It's a shame that I'm so bound in my "how not to" ways that I can't even figure out what I may or may not have done wrong in this podcast. See, I'm not even able to correctly analyze for you how not to. Wow. I'm really good at this "not" thing. XD


Wednesday, October 12, 2011

This Week's News Program...More Gun Legislation

I ran another gun legislation piece in Guns and Patriots. Any gun control advocates concerned about the danger guns pose to our society and any gun rights advocates concerned about the danger gun control poses to our society--read this. This new legislation affects your cause!

This time, I've got legislation that will make gun control advocates scream and gun rights advocates cheer.

Gun Legislation Part III

Also, this week's legislation has some special endorsement from none other than your all-time favorite Dr. Ron Paul.

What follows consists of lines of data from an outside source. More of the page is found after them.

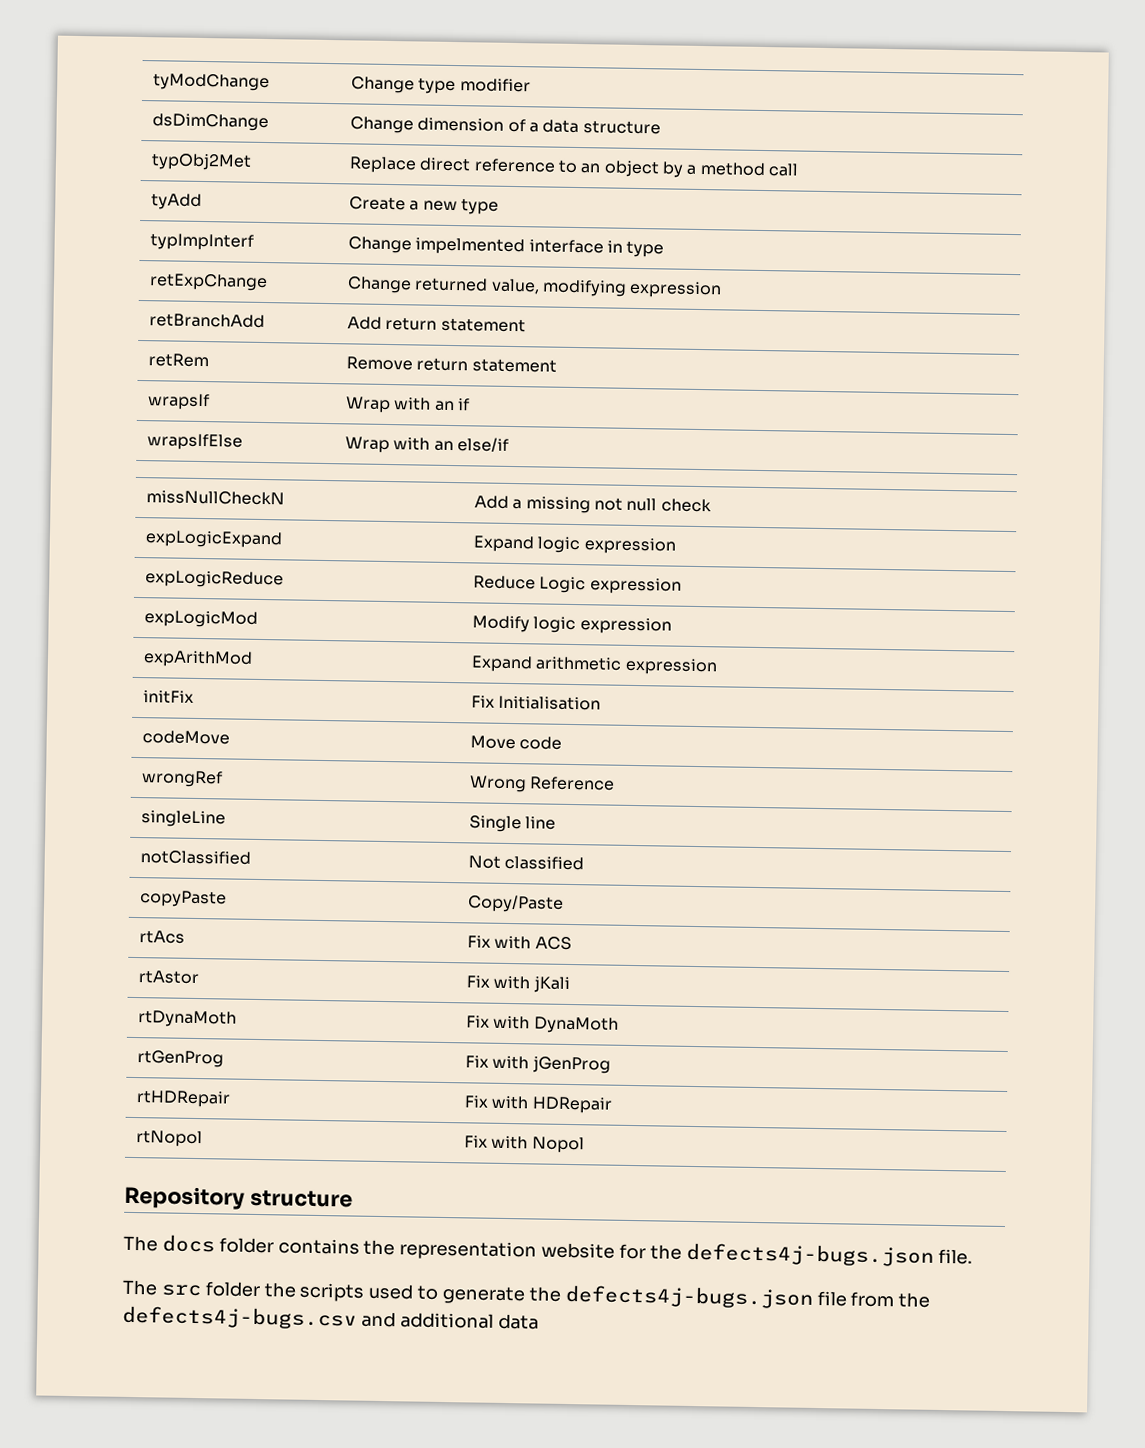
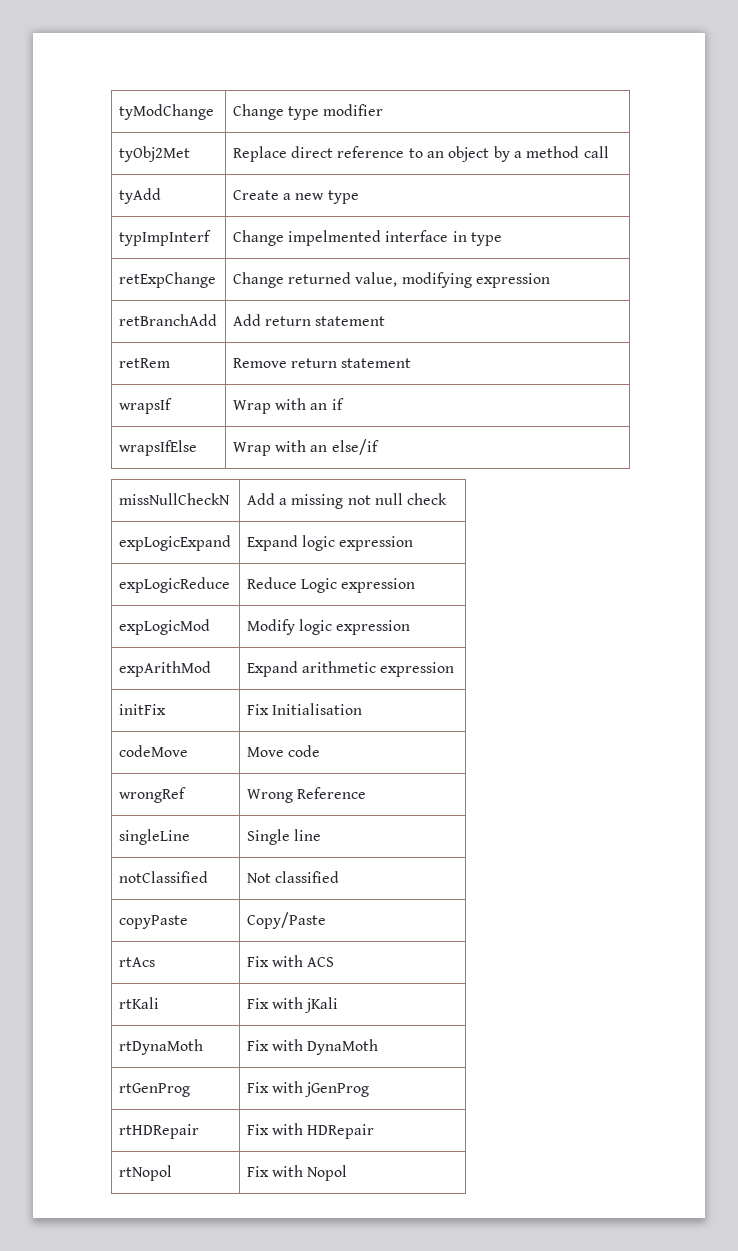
- dsDimChange | Change dimension of a data structure
- typObj2Met | Replace direct reference to an object by a method call
+ tyObj2Met | Replace direct reference to an object by a method call
- rtAstor | Fix with jKali
+ rtKali | Fix with jKali
- Repository structure
- The docs folder contains the representation website for the defects4j-bugs.json file.
- The src folder the scripts used to generate the defects4j-bugs.json file from the defects4j-bugs.csv and additional data

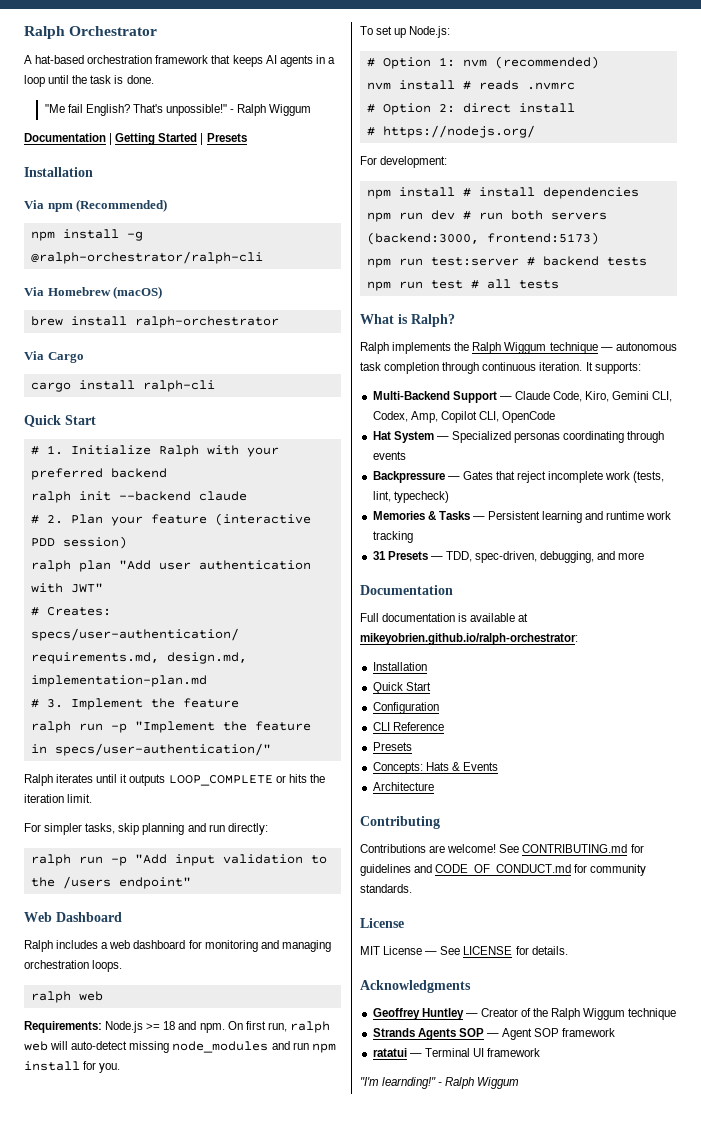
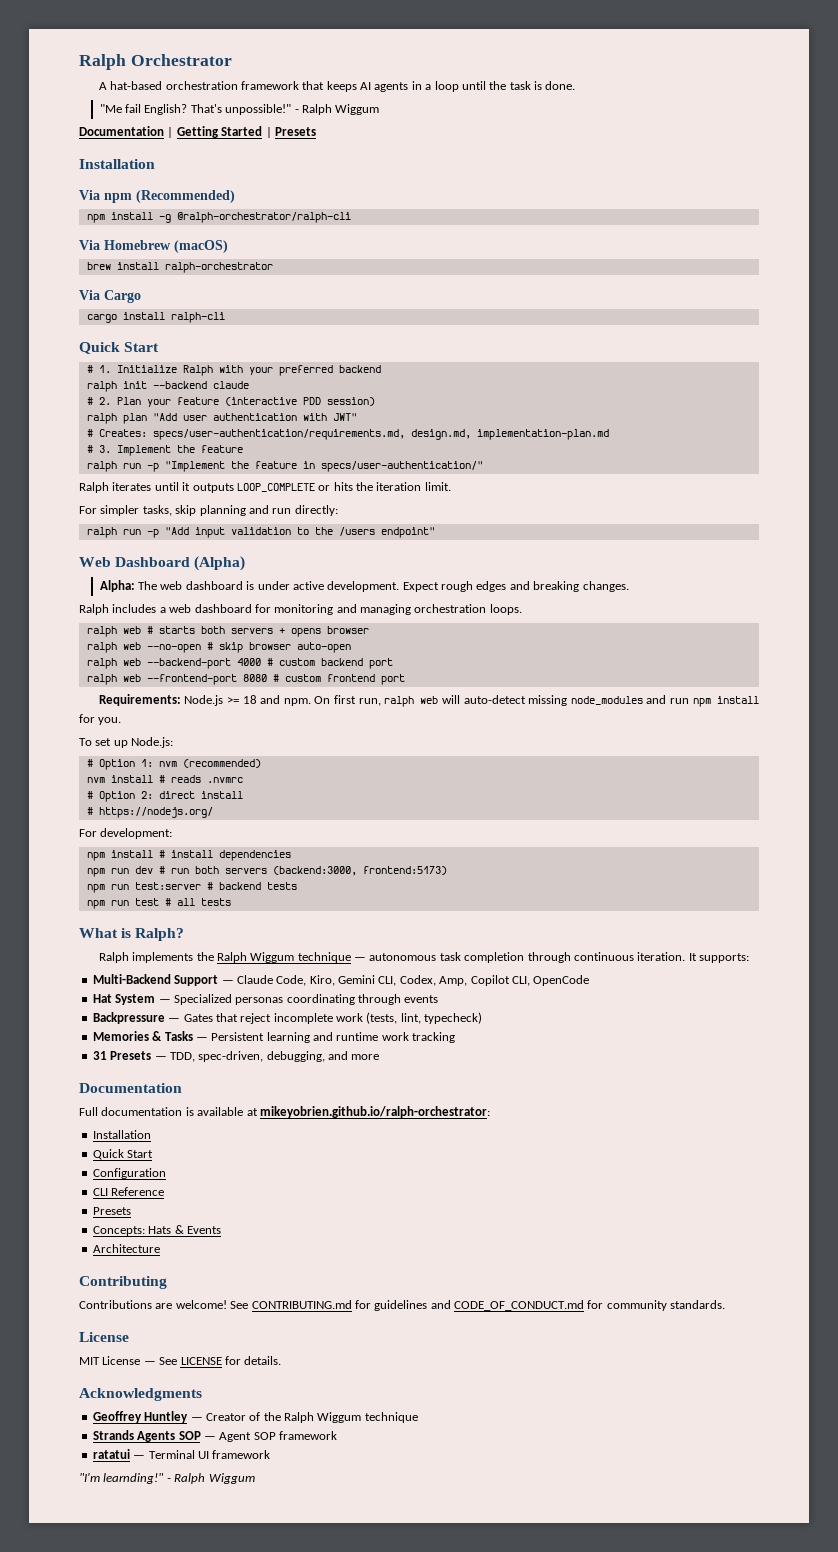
- Web Dashboard
+ Web Dashboard (Alpha)
+ Alpha: The web dashboard is under active development. Expect rough edges and breaking changes.
  Ralph includes a web dashboard for monitoring and managing orchestration loops.
- ralph web
+ ralph web # starts both servers + opens browser
+ ralph web --no-open # skip browser auto-open
+ ralph web --backend-port 4000 # custom backend port
+ ralph web --frontend-port 8080 # custom frontend port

That is, by the way, not an endorsement, although I dearly, dearly love his non-conformist fire. I love him partly because everyone else on the left and the right hates him for his "real-person-ness." 

Wednesday, October 5, 2011

Gun Legislation for Pro-Gun and Anti-Gun Activists, Part II

For anyone else out there interested in gun control (or the lack thereof), I wrote another article on gun bills gun control activists will love and pro-gun activists will probably abhore.

Gun Leg Part 2 article

So yeah, another article published at G&P and Human Events.

I also wrote an article on South Korean vs. US economic strategies. It's pitifully short, but you can check it out in the print version of Human Events. I'm working on getting permission to post it here for you all to read.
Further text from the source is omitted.